• Data for this task:

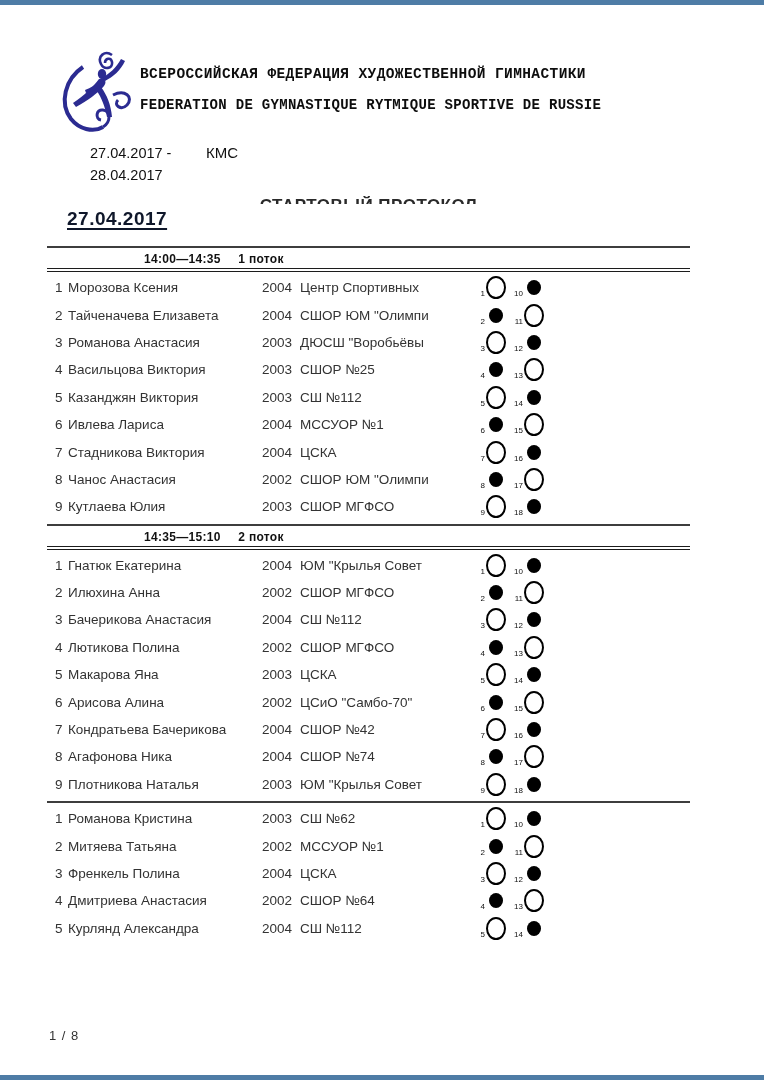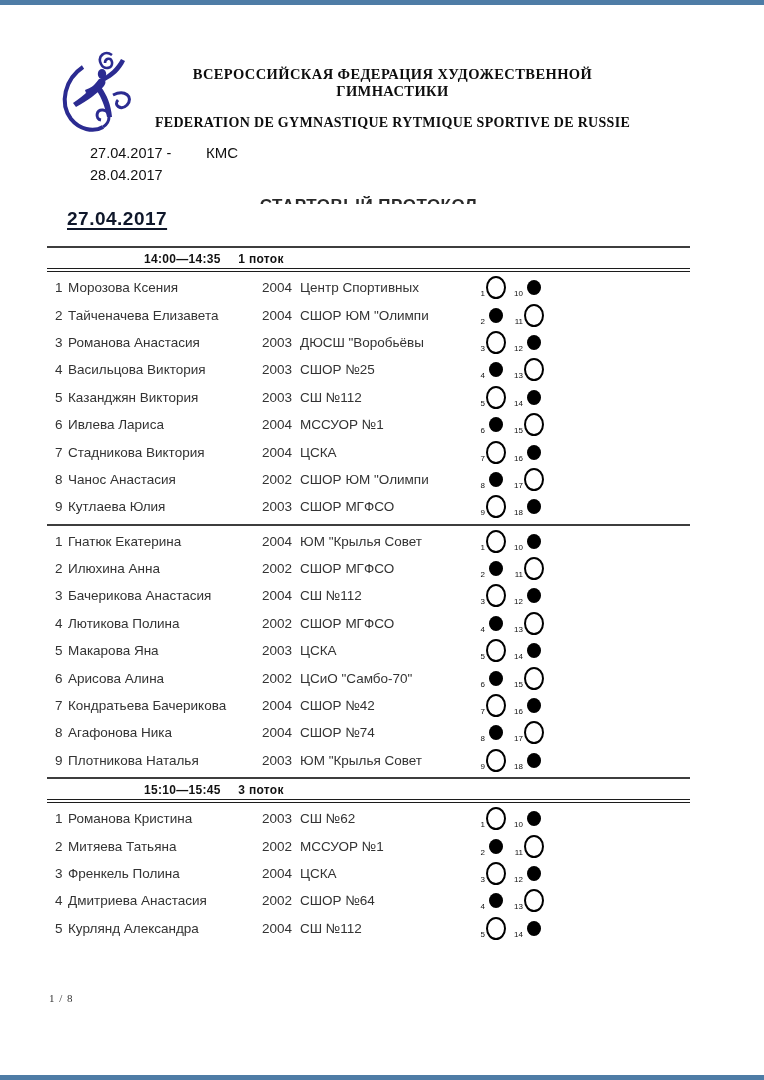--- a/index.html
+++ b/index.html
@@ -14,8 +14,8 @@
 
   .logo { position:absolute; left:55px; top:50px; width:96px; height:98px; }
 
-  .org-block { position:absolute; left:140px; top:66px; width:505px; text-align:center;
-    font-family:Liberation Serif, serif; font-weight:bold; color:#0d0d0d; }
+  .org-block { position:absolute; left:140px; top:66px; width:505px; 
+    font-family:Liberation Mono, monospace; font-weight:bold; color:#0d0d0d; }
   .org-ru { font-size:14.5px; letter-spacing:0.4px; }
   .org-fr { font-size:14px; margin-top:15px; letter-spacing:0.3px; }
 

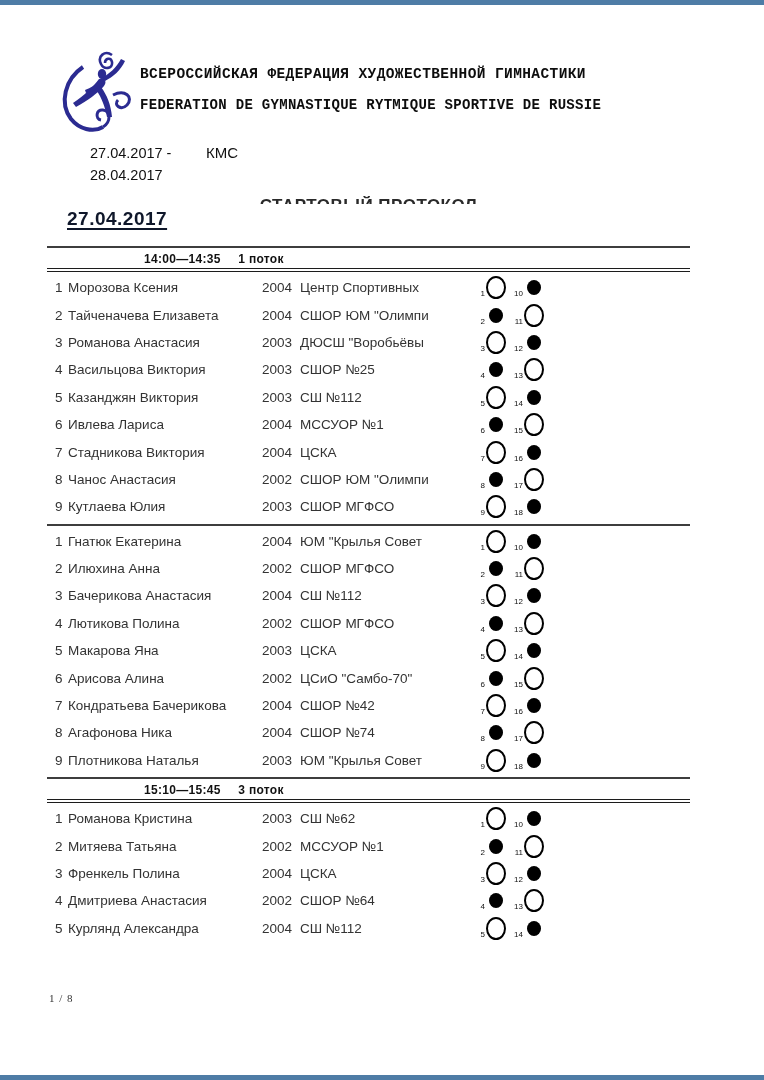--- a/index.html
+++ b/index.html
@@ -255,6 +255,10 @@
   </section>
 
   <section class="section">
+    <div class="section-header">
+      <span class="flow-time">14:35—15:10</span>
+      <span class="flow-label">2 поток</span>
+    </div>
     <div class="rows">
   <div class="row">
     <span class="c-idx">1</span>

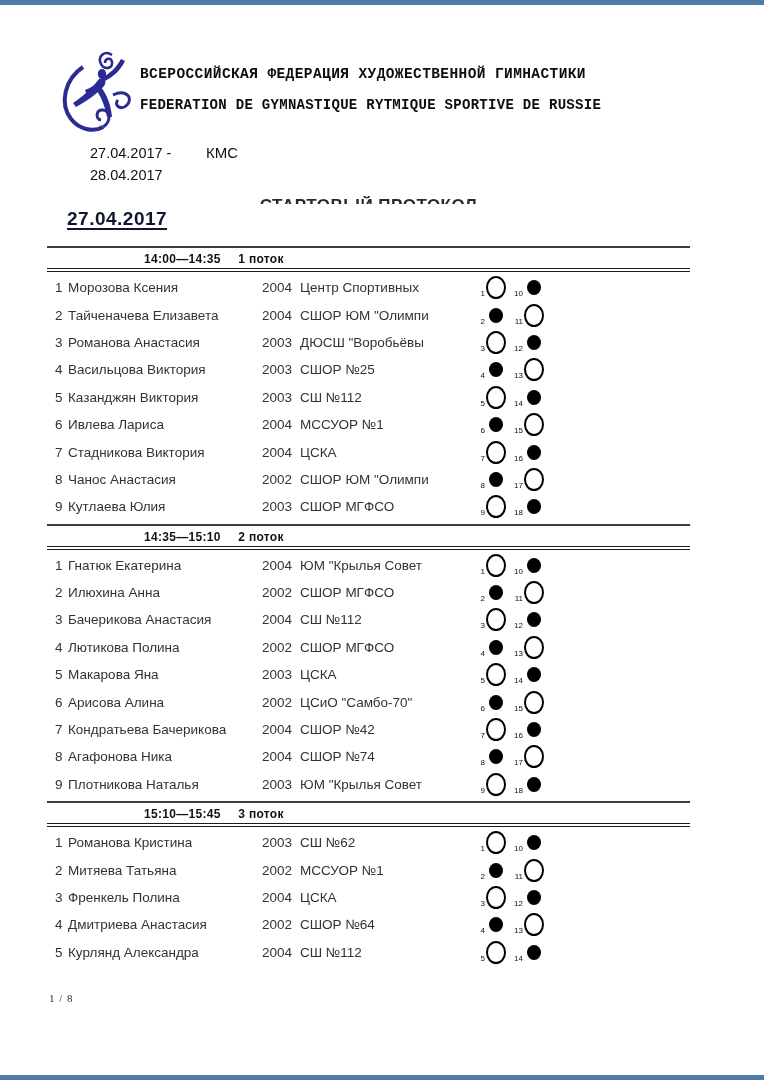--- a/index.html
+++ b/index.html
@@ -416,10 +416,6 @@
   </section>
 
   <section class="section">
-    <div class="section-header">
-      <span class="flow-time">15:10—15:45</span>
-      <span class="flow-label">3 поток</span>
-    </div>
     <div class="rows">
   <div class="row">
     <span class="c-idx">1</span>

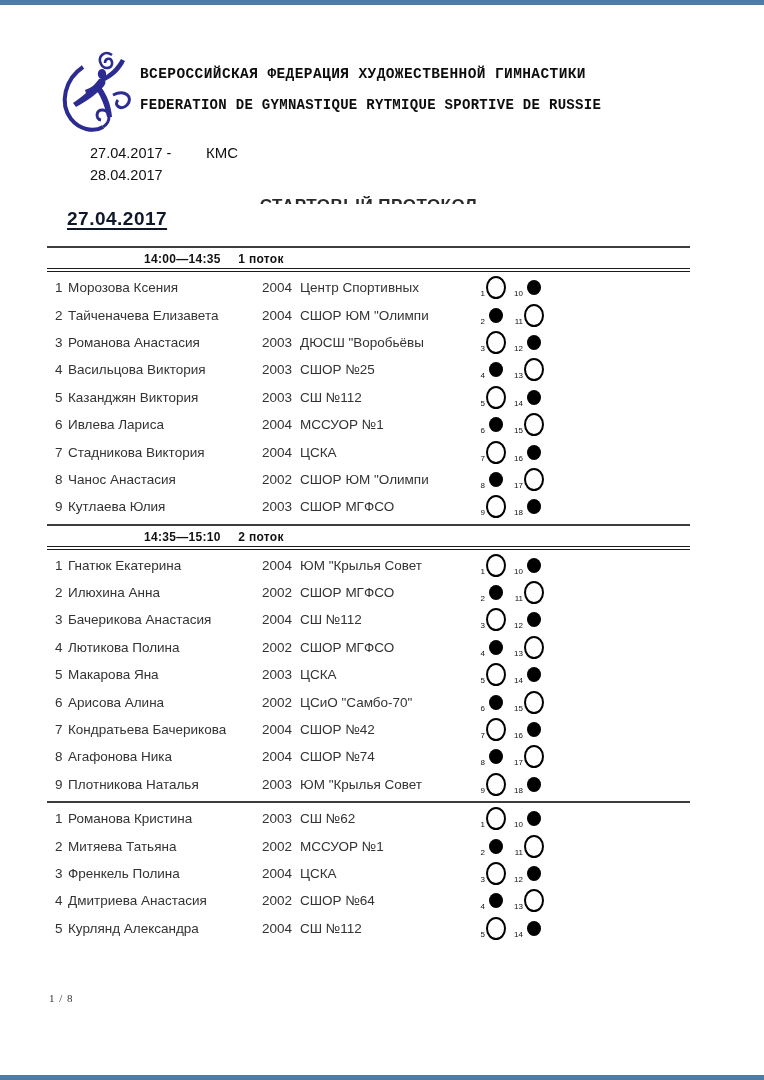--- a/index.html
+++ b/index.html
@@ -47,8 +47,8 @@
   .mk-circle.empty { width:20px; height:23px; border:2.6px solid #000; border-radius:50%; box-sizing:border-box; background:#fff; }
   .mk-circle.filled { width:14px; height:15px; border-radius:50%; background:#000; }
 
-  .page-footer { position:absolute; left:49px; top:992px; font-family:Liberation Serif, serif;
-    font-size:11px; color:#333; letter-spacing:1px; }
+  .page-footer { position:absolute; left:49px; top:1028px; font-family:Liberation Sans, sans-serif;
+    font-size:13px; color:#333; letter-spacing:1px; }
 </style>
 </head>
 <body style="--logo-color: #2b2b91;">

• Exercise prompt: Pictures stay out of the copy; print the material above exactly.

• Answer area:
--- a/index.html
+++ b/index.html
@@ -14,8 +14,8 @@
 
   .logo { position:absolute; left:55px; top:50px; width:96px; height:98px; }
 
-  .org-block { position:absolute; left:140px; top:66px; width:505px; text-align:center;
-    font-family:Liberation Serif, serif; font-weight:bold; color:#0d0d0d; }
+  .org-block { position:absolute; left:140px; top:66px; width:505px; 
+    font-family:Liberation Mono, monospace; font-weight:bold; color:#0d0d0d; }
   .org-ru { font-size:14.5px; letter-spacing:0.4px; }
   .org-fr { font-size:14px; margin-top:15px; letter-spacing:0.3px; }
 

--- a/index.html
+++ b/index.html
@@ -255,6 +255,10 @@
   </section>
 
   <section class="section">
+    <div class="section-header">
+      <span class="flow-time">14:35—15:10</span>
+      <span class="flow-label">2 поток</span>
+    </div>
     <div class="rows">
   <div class="row">
     <span class="c-idx">1</span>

--- a/index.html
+++ b/index.html
@@ -416,10 +416,6 @@
   </section>
 
   <section class="section">
-    <div class="section-header">
-      <span class="flow-time">15:10—15:45</span>
-      <span class="flow-label">3 поток</span>
-    </div>
     <div class="rows">
   <div class="row">
     <span class="c-idx">1</span>

--- a/index.html
+++ b/index.html
@@ -47,8 +47,8 @@
   .mk-circle.empty { width:20px; height:23px; border:2.6px solid #000; border-radius:50%; box-sizing:border-box; background:#fff; }
   .mk-circle.filled { width:14px; height:15px; border-radius:50%; background:#000; }
 
-  .page-footer { position:absolute; left:49px; top:992px; font-family:Liberation Serif, serif;
-    font-size:11px; color:#333; letter-spacing:1px; }
+  .page-footer { position:absolute; left:49px; top:1028px; font-family:Liberation Sans, sans-serif;
+    font-size:13px; color:#333; letter-spacing:1px; }
 </style>
 </head>
 <body style="--logo-color: #2b2b91;">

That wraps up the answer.